INFORMATION SHOWN
------------------------------

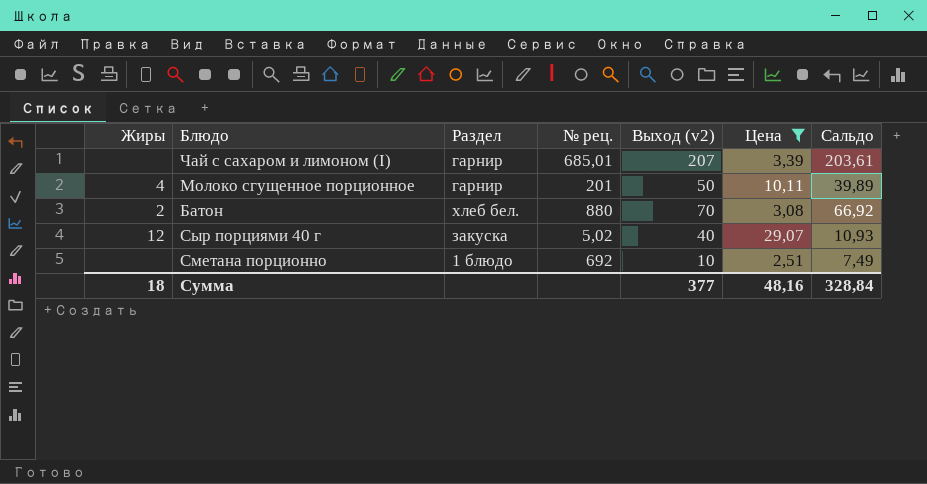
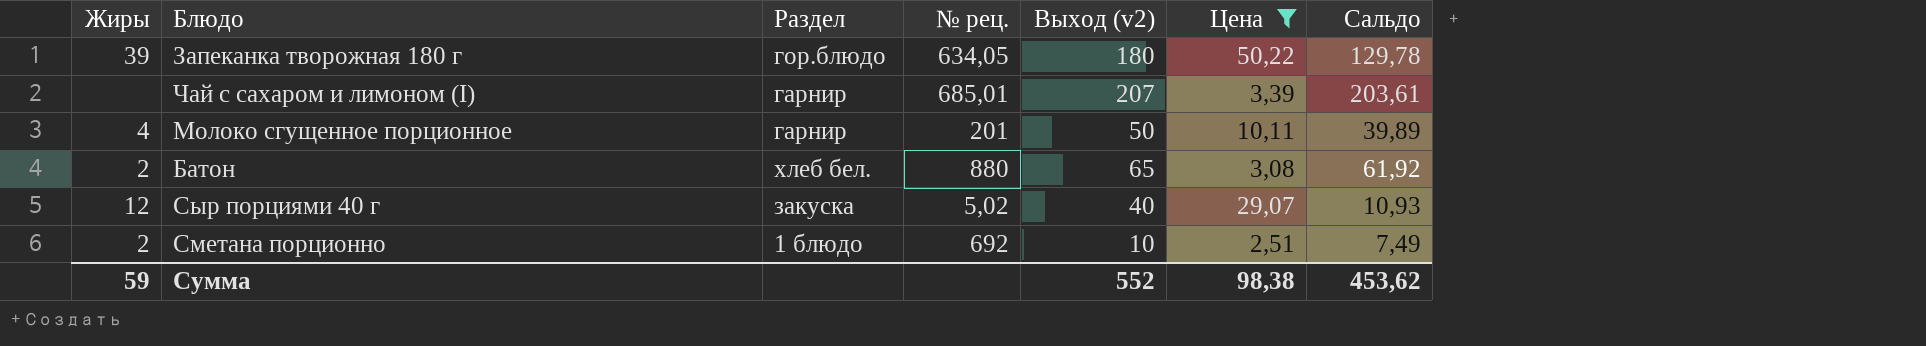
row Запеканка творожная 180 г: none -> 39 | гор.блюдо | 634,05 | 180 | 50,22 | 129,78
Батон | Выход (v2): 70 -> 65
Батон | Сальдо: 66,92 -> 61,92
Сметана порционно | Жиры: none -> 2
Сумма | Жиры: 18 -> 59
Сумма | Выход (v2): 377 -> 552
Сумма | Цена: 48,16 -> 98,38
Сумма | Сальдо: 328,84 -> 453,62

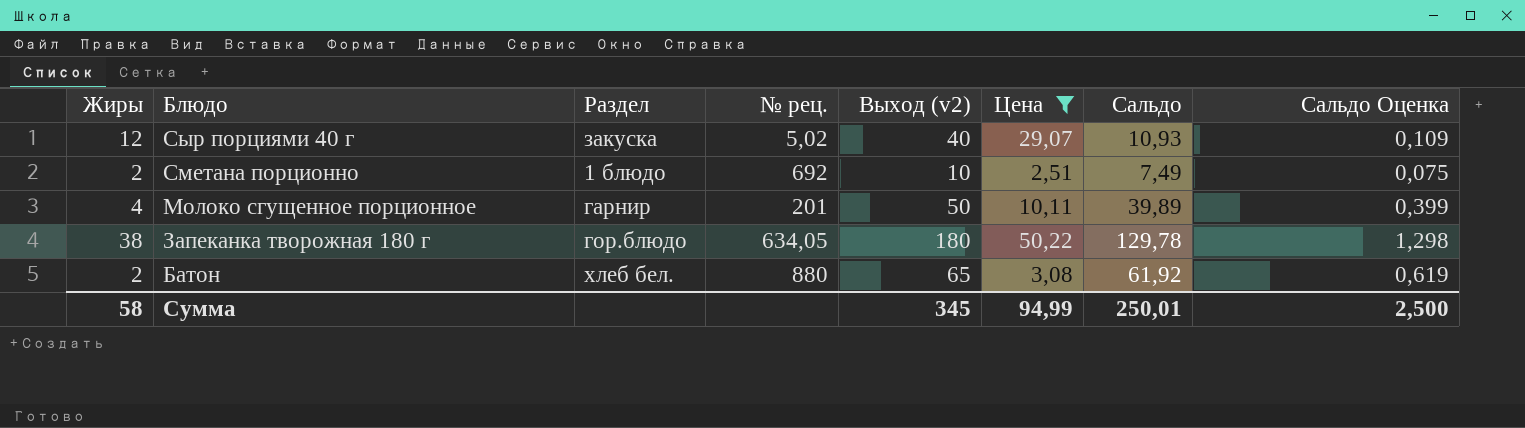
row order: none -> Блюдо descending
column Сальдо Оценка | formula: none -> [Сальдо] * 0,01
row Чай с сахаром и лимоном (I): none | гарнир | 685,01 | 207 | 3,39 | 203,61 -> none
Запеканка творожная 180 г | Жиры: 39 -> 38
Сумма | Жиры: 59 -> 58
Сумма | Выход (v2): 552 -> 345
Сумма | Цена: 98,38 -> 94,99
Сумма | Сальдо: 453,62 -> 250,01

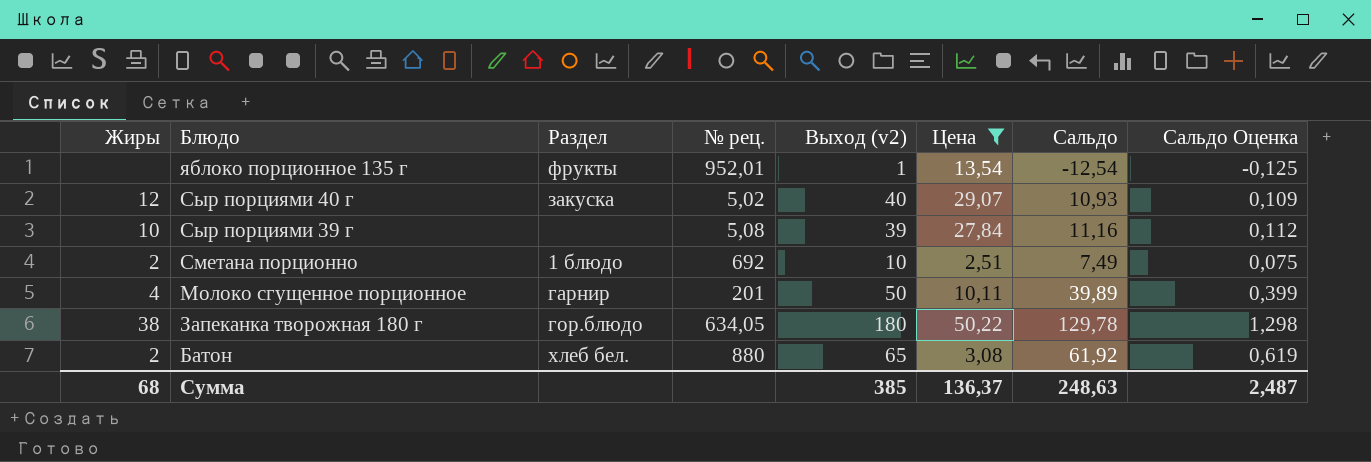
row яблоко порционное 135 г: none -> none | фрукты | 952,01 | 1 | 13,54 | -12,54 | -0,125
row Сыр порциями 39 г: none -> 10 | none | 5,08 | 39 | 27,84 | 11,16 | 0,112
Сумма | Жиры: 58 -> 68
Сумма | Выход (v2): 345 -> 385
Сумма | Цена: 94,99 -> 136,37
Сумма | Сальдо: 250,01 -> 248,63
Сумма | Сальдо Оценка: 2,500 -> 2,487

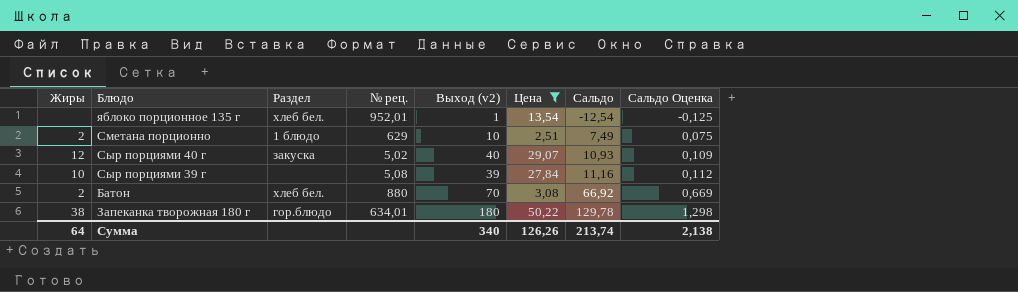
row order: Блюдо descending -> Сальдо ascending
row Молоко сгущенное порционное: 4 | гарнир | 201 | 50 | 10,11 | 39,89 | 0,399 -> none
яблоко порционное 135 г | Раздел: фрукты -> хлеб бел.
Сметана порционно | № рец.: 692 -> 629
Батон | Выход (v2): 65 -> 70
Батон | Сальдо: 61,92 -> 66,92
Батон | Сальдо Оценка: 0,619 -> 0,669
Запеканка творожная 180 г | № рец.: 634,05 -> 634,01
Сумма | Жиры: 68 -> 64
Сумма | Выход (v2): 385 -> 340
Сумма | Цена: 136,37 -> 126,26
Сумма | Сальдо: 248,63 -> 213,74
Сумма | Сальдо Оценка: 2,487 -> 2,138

------------------------------

WORK REQUIRED
Of the lines in the data, report each one containing the string "творожная".

TASK RESULT
row Запеканка творожная 180 г: none -> 39 | гор.блюдо | 634,05 | 180 | 50,22 | 129,78
Запеканка творожная 180 г | Жиры: 39 -> 38
Запеканка творожная 180 г | № рец.: 634,05 -> 634,01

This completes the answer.